[Screenshot and code edit data]
________________________________________

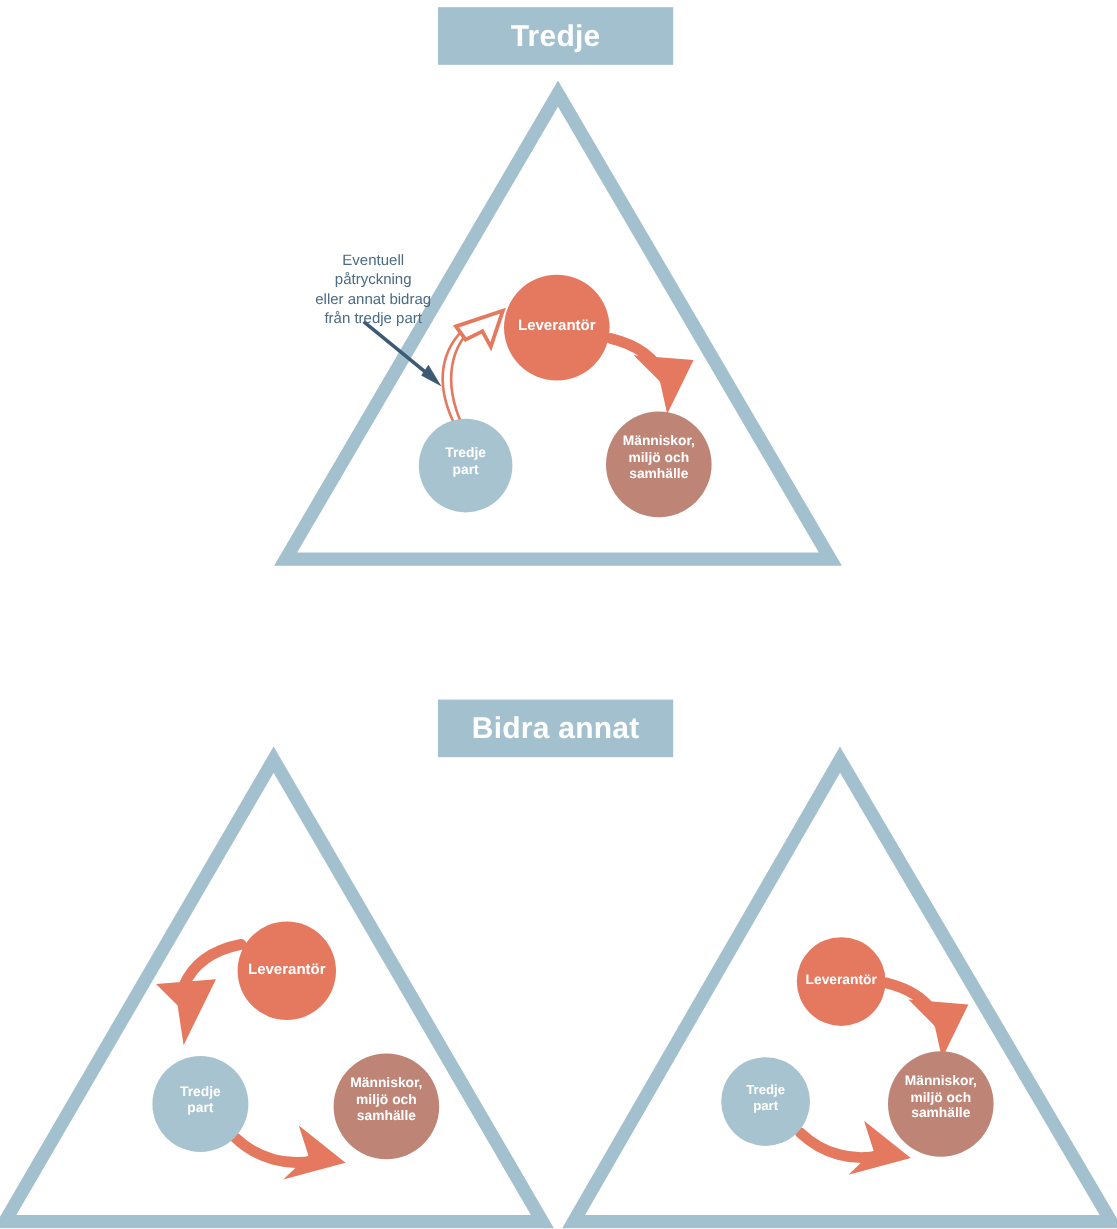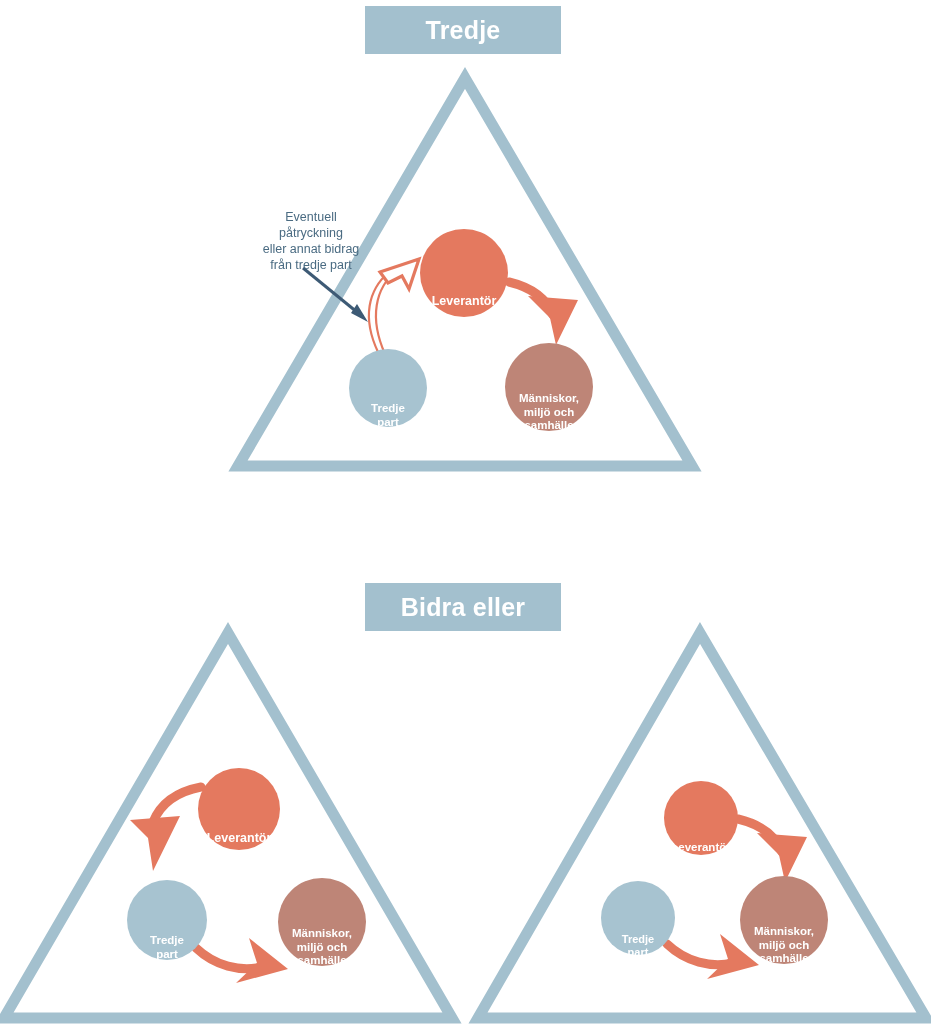--- a/index.html
+++ b/index.html
@@ -59,42 +59,41 @@
   }
 
   .node-label {
     position: absolute;
     color: #ffffff;
     font-weight: bold;
     text-align: center;
     line-height: 1.18;
     pointer-events: none;
     white-space: pre-line;
-    margin-top: 30px;
   }
 
   .annotation-text {
     position: absolute;
     color: #4a6b82;
     text-align: center;
     line-height: 1.28;
     white-space: pre-line;
   }
 </style>
 </head>
 <body>
 
 <div class="canvas">
 
   <div class="section-header" id="header-orsaka">
     <span>Tredje</span>
   </div>
 
   <div class="section-header" id="header-bidra">
-    <span>Bidra eller</span>
+    <span>Bidra annat</span>
   </div>
 
   <svg class="svg-layer" viewBox="0 0 931 1024" width="931" height="1024">
 
     <polygon points="465,78 692,466 238,466" fill="none" stroke="#a3c0ce" stroke-width="11" stroke-linejoin="miter"></polygon>
 
     <g>
       <path d="M 378,352 C 362,318 368,290 389,272" fill="none" stroke="#e4795f" stroke-width="2.2" stroke-linecap="round"></path>
       <path d="M 385,354 C 369,318 375,288 397,270" fill="none" stroke="#e4795f" stroke-width="2.2" stroke-linecap="round"></path>
       <path d="M 380,272 L 419,259 L 409,289 L 402,276 L 388,283 Z" fill="#ffffff" stroke="#e4795f" stroke-width="3.2" stroke-linejoin="miter"></path>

________________________________________

• **Description of the task**
Going through the records above, count the lines that hold "class" and answer with the count alone.

• **Reply**
4